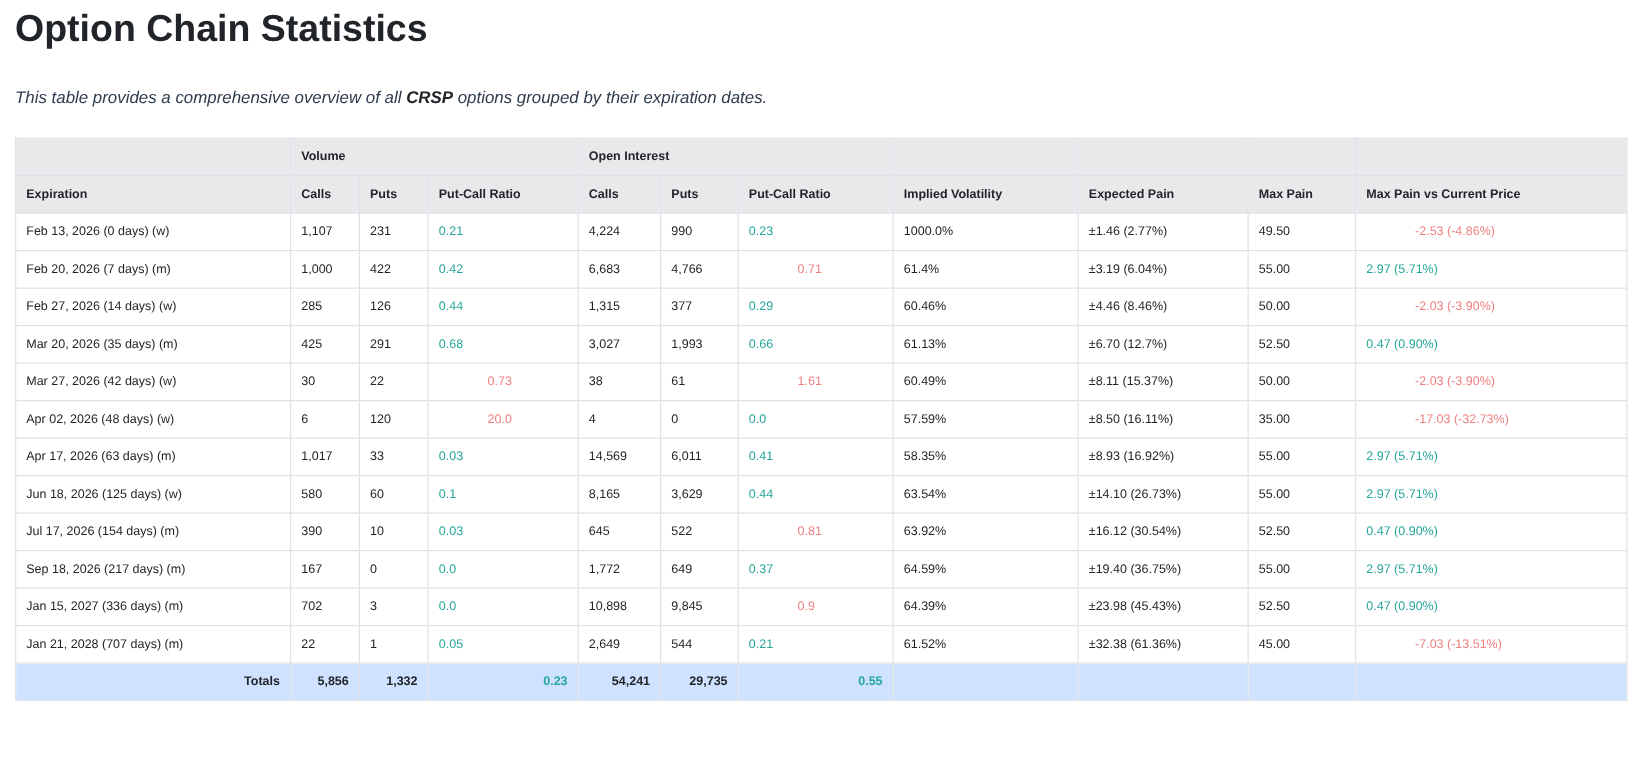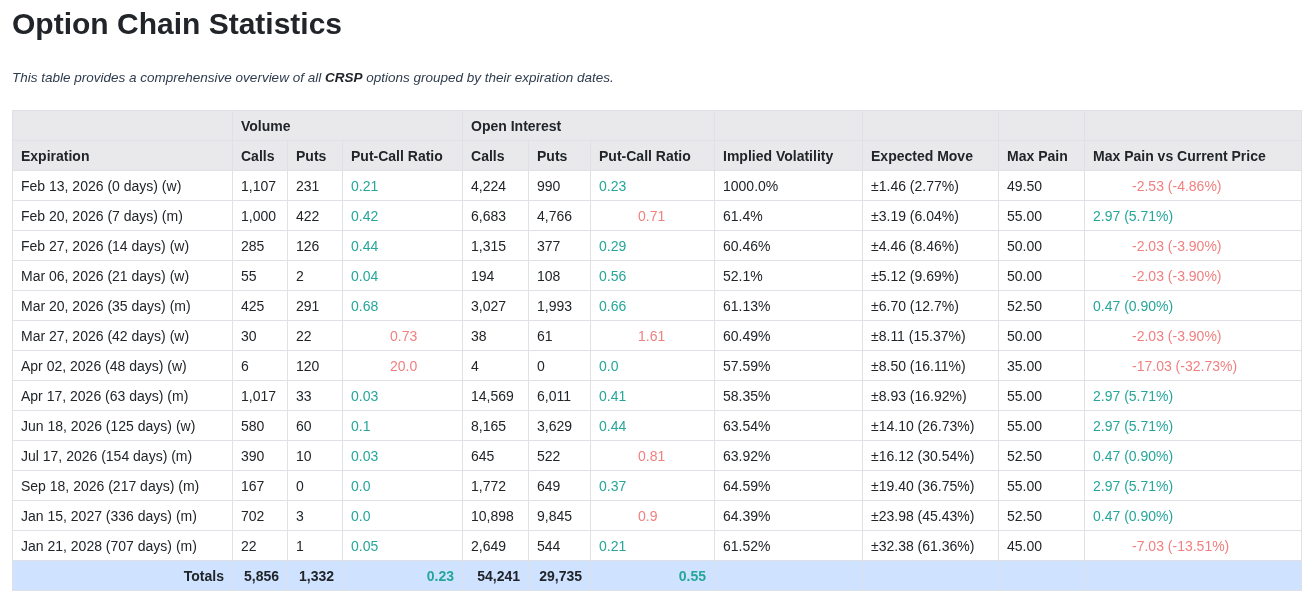--- a/index.html
+++ b/index.html
@@ -29,21 +29,21 @@
     font-size:13.5px;
     margin:28px 0 25px 0;
     color:#2e3c4d;
     font-style:italic;
   }
   .table-description strong{font-weight:700;color:#212529;}
   table{
     border-collapse:collapse;
     table-layout:fixed;
     width:1289px;
-    font-size:14px;
+    font-size:10px;
   }
   th,td{
     border:1px solid var(--border);
     padding:6px 8px;
     text-align:left;
     white-space:nowrap;
     overflow:hidden;
     height:30px;
   }
   thead th{
@@ -94,21 +94,21 @@
       </tr>
       <tr>
         <th>Expiration</th>
         <th>Calls</th>
         <th>Puts</th>
         <th>Put-Call Ratio</th>
         <th>Calls</th>
         <th>Puts</th>
         <th>Put-Call Ratio</th>
         <th>Implied Volatility</th>
-        <th>Expected Move</th>
+        <th>Expected Pain</th>
         <th>Max Pain</th>
         <th>Max Pain vs Current Price</th>
       </tr>
     </thead>
     <tbody>
 
     <tr>
           <td>Feb 13, 2026 (0 days) (w)</td>
           <td>1,107</td>
           <td>231</td>
@@ -141,33 +141,20 @@
           <td class="pos">0.44</td>
           <td>1,315</td>
           <td>377</td>
           <td class="pos">0.29</td>
           <td>60.46%</td>
           <td>±4.46 (8.46%)</td>
           <td>50.00</td>
           <td class="neg">-2.03 (-3.90%)</td>
         </tr>
         <tr>
-          <td>Mar 06, 2026 (21 days) (w)</td>
-          <td>55</td>
-          <td>2</td>
-          <td class="pos">0.04</td>
-          <td>194</td>
-          <td>108</td>
-          <td class="pos">0.56</td>
-          <td>52.1%</td>
-          <td>±5.12 (9.69%)</td>
-          <td>50.00</td>
-          <td class="neg">-2.03 (-3.90%)</td>
-        </tr>
-        <tr>
           <td>Mar 20, 2026 (35 days) (m)</td>
           <td>425</td>
           <td>291</td>
           <td class="pos">0.68</td>
           <td>3,027</td>
           <td>1,993</td>
           <td class="pos">0.66</td>
           <td>61.13%</td>
           <td>±6.70 (12.7%)</td>
           <td>52.50</td>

= = = = =

### Work to be completed
Your answer must be the lines from the opening line of the entries through the line holding "border-collapse:collapse;", written out exactly and without any picture.

### Solution for this exercise
--- a/index.html
+++ b/index.html
@@ -29,21 +29,21 @@
     font-size:13.5px;
     margin:28px 0 25px 0;
     color:#2e3c4d;
     font-style:italic;
   }
   .table-description strong{font-weight:700;color:#212529;}
   table{
     border-collapse:collapse;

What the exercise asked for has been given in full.